Unquestionably, one of the biggest challenges of any adaptation of The Sandman was bound to be Dream himself. As depicted in the comics, he has the basic shape of an adult man but the bearing of an ethereal alien, with bone-china skin and glittering stars for eyes. It’s a tall order for any flesh-and-blood mortal to fill, and Sturridge does his game best by imbuing Dream with a graceful, deliberate physicality and a low, quiet rumble of a voice. Still, he can’t help but feel human, especially in makeup that does too little to distinguish him from any other 30something goth dude trudging through modern-day London — which in turn undermines some of the isolation he experiences when he’s among people.
More vivid is Boyd Holbrook as The Corinthian, an escaped Nightmare beloved by serial killers. The character’s creepiest physical feature is that he has sharp-toothed mouths for eyes, but The Sandman generally keeps them hidden under dark sunglasses; Holbrook is able to exude an oddly seductive menace all on his own. Elsewhere, Jenna Coleman acquits herself so well in her brief appearance as troubled badass Johanna Constantine (a gender-swapped version of the John Constantine from the books, that NBC series and that Keanu Reeves movie) that she might as well be testing the waters for her own spinoff. And Howell-Baptiste might be the series’ single most winning presence as the warm, pragmatic Death.
Having cleared the hurdle of casting characters that loom large in the imagination, where The Sandman stumbles is in finding a purpose beyond its obvious commercial appeal. It’s not nearly as aimless and artless as Cowboy Bebop — another Netflix production based on an acclaimed but seemingly unfilmable property — but it seems to suffer a similar tendency toward faithfulness to a fault, as well as an aversion to trying anything too boldly different. The story begins with Roderick Burgess not because he’s terribly interesting as a character, but seemingly just because that’s where the comics start. It detours to a diner that devolves into chaos not with the expectation that audiences used to Game of Thrones or The Boys will be shocked by its bleak, graphically violent view of mankind, but because it’s a storyline fans expect to see.
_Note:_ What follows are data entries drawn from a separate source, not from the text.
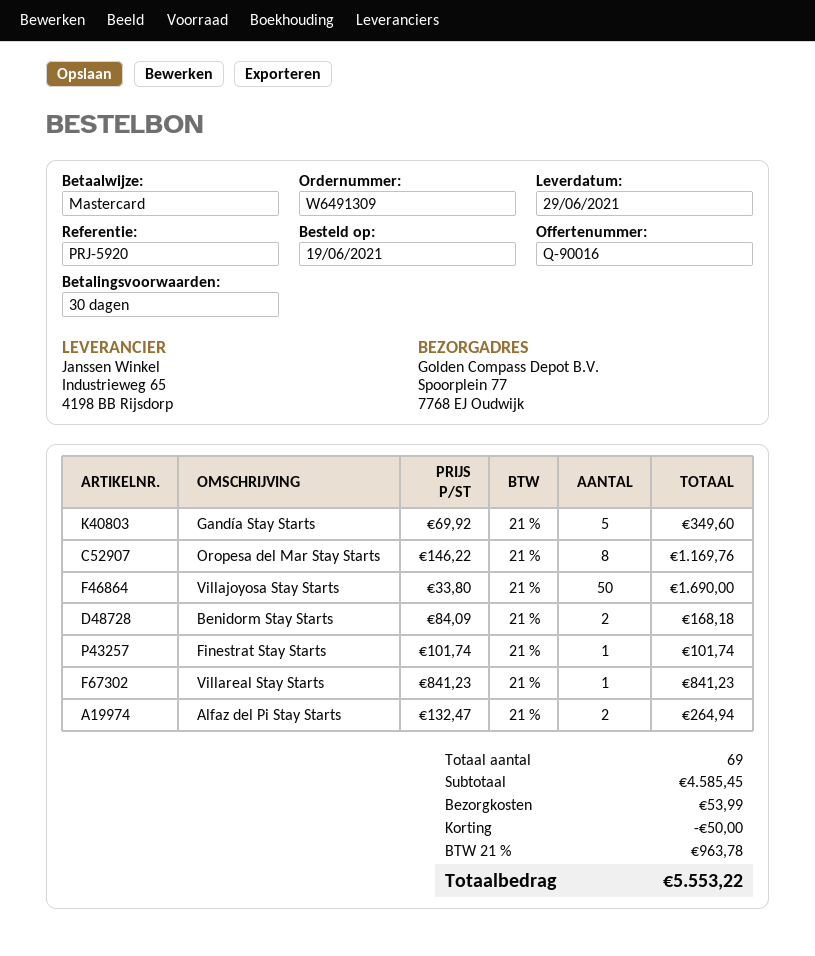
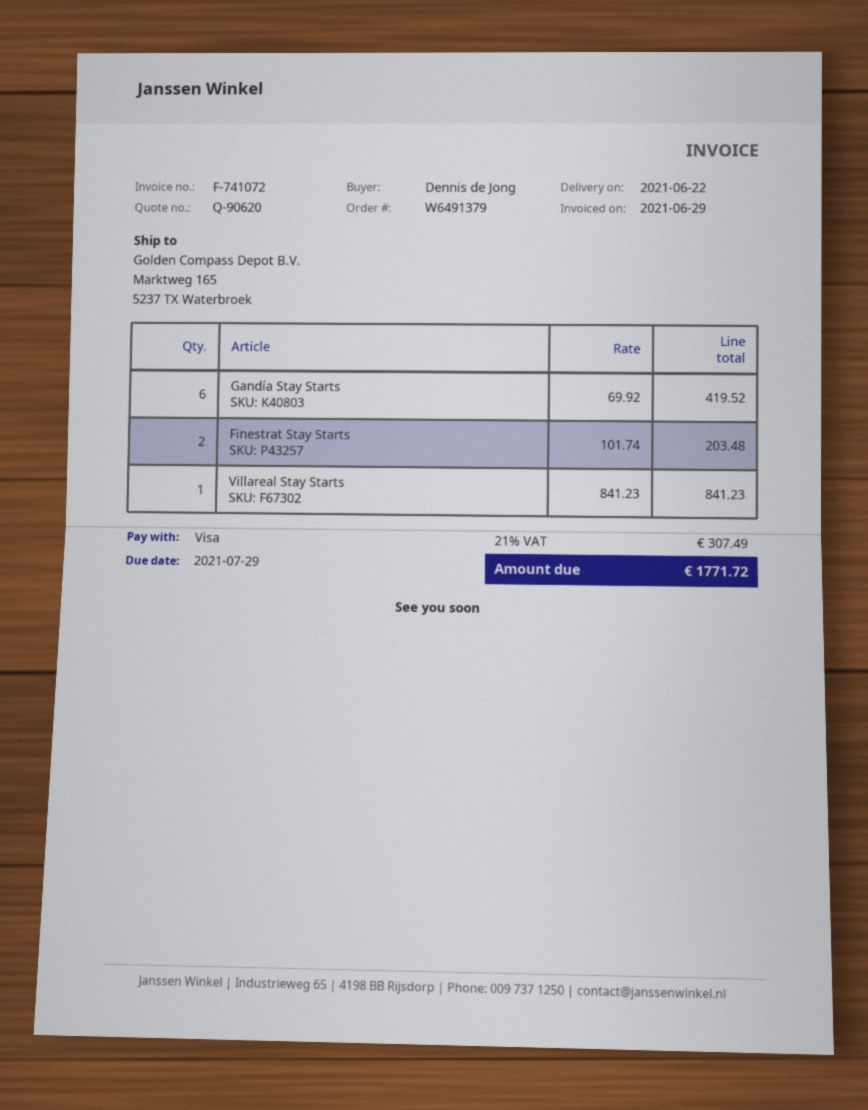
quote number: Q-90016 -> Q-90620
order number: W6491309 -> W6491379
delivery date: 2021-06-29 -> 2021-06-22
payment method: Mastercard -> Visa
ship to: Spoorplein 77, 7768 EJ Oudwijk -> Marktweg 165, 5237 TX Waterbroek
Gandía Stay Starts: 5 x 69.92 = 349.60 -> 6 x 69.92 = 419.52
Oropesa del Mar Stay Starts: 8 x 146.22 = 1169.76 -> none
Villajoyosa Stay Starts: 50 x 33.80 = 1690.00 -> none
Benidorm Stay Starts: 2 x 84.09 = 168.18 -> none
Finestrat Stay Starts: 1 x 101.74 = 101.74 -> 2 x 101.74 = 203.48
Alfaz del Pi Stay Starts: 2 x 132.47 = 264.94 -> none
discount: 50.00 -> none
shipping: 53.99 -> none
tax: 21% = 963.78 -> 21% = 307.49
total: 5553.22 -> 1771.72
The results are mostly not too bad, and sometimes they’re quite good. The single best issue of the ones adapted for season one yields its single best episode, as Dream tags along with Death on her errands and engages in a surprisingly affecting conversation about life, death, love and loneliness in the process. It’s the warmest and funniest hour of a show otherwise defined by a moody inscrutability, and their affectionate sibling dynamic (“You are utterly the stupidest, most self-centered, pathetic excuse for an anthropomorphic personification on this or any other plane,” she scolds him) goes a long way toward fleshing out Dream as a three-dimensional character instead of a two-dimensional cipher.
But it’s difficult not to notice that for a series all about the power of dreams to spark creativity, to inspire our best selves or our worst ones, to change the course of a life or a universe, The Sandman itself feels a bit short on imagination. It’s the curse of so many seminal pieces of art that they start to feel less and less fresh as their influence becomes apparent in more and more other works. An adaptation that settles for delivering a perfectly nice copy of itself instead of a wholesale reimagination can’t help but feel safe and familiar, in ways the original never did.
As much as Dream would like to think nothing’s changed in his time away, he’s confronted over and over with the reality that nothing is the same as it once was — including himself, as loath as he is to admit it. The Sandman, too, might be a little stuck in its ways. It’s an enjoyable enough series, with picturesque CG settings (think Asgard meets Rivendell for Dream’s castle), a likable cast and an occasionally disarming sense of curiosity about the human condition. But it’s too trapped in glass to let itself run truly free into the dream world it wants to conjure.